The records.
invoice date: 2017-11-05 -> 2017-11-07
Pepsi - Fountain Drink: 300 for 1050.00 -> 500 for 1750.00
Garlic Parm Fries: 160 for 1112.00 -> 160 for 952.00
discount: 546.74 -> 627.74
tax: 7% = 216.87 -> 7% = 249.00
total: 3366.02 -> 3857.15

...

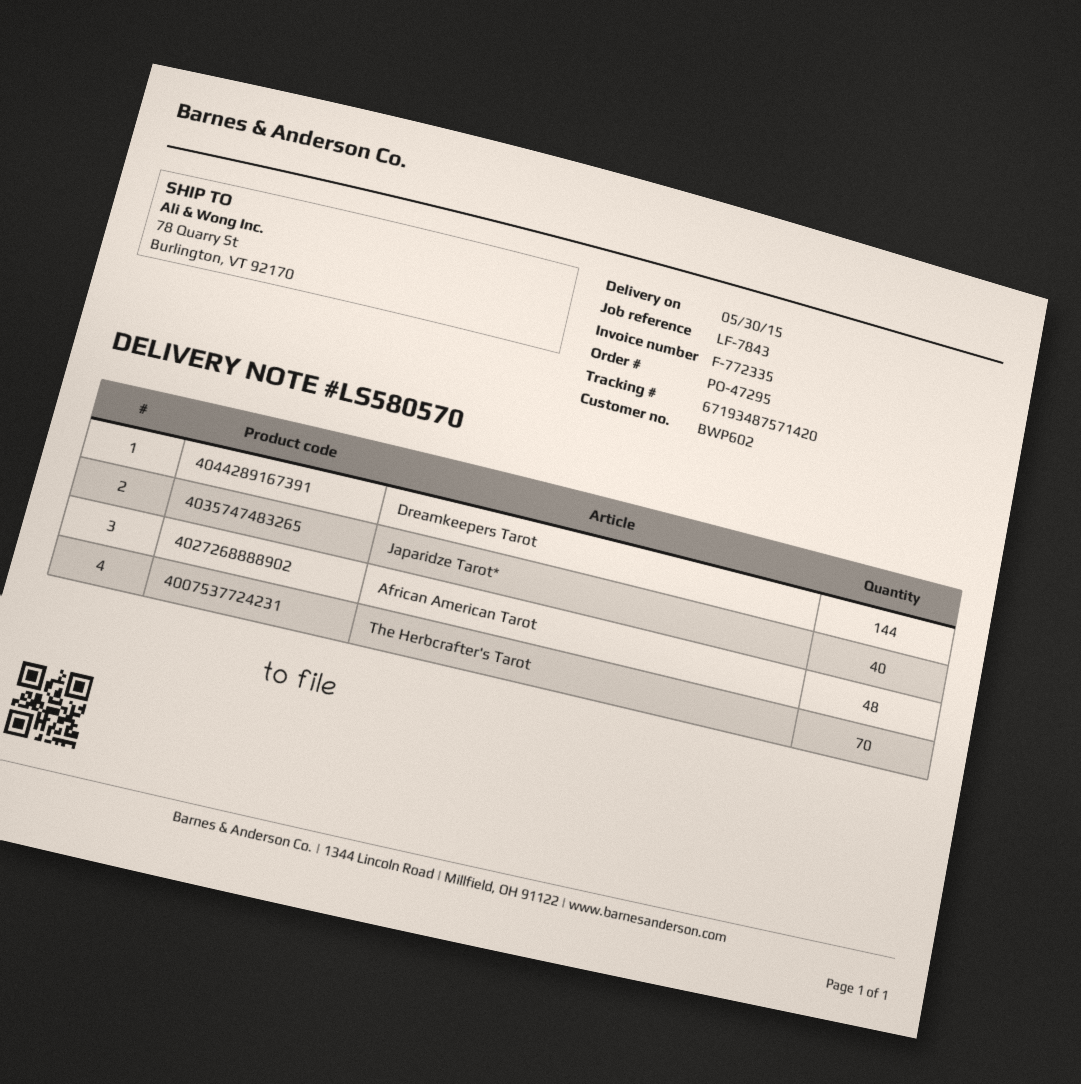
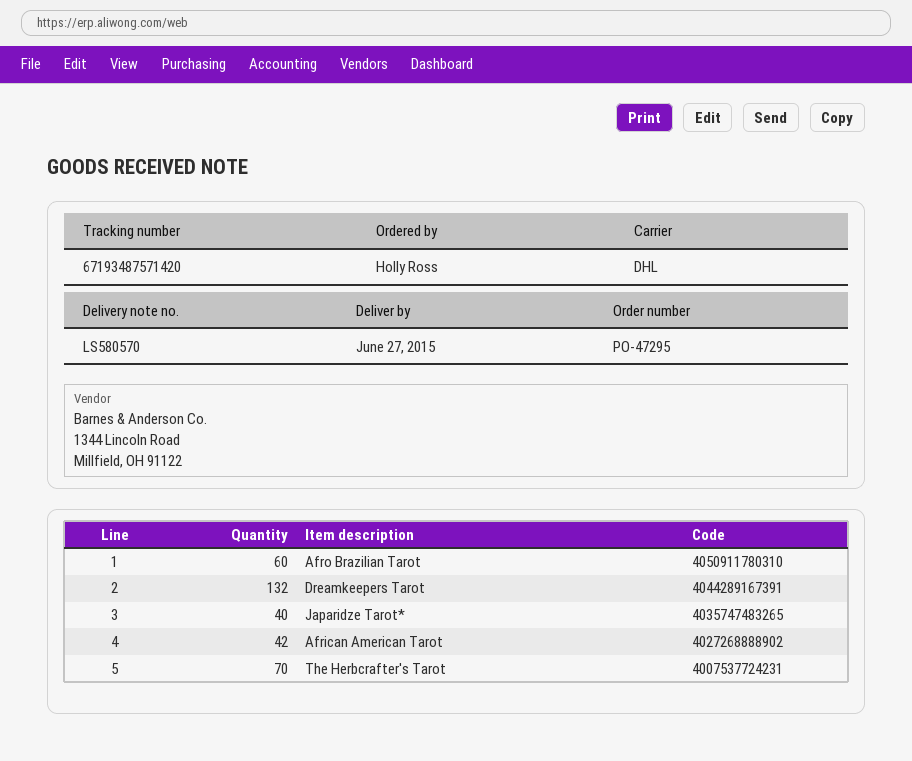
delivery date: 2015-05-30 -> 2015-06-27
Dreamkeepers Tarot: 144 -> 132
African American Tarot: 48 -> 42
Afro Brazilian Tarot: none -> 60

Work instructions. Return, from the data, each line that has the word "Tarot" in it.

Expected answer.
Dreamkeepers Tarot: 144 -> 132
African American Tarot: 48 -> 42
Afro Brazilian Tarot: none -> 60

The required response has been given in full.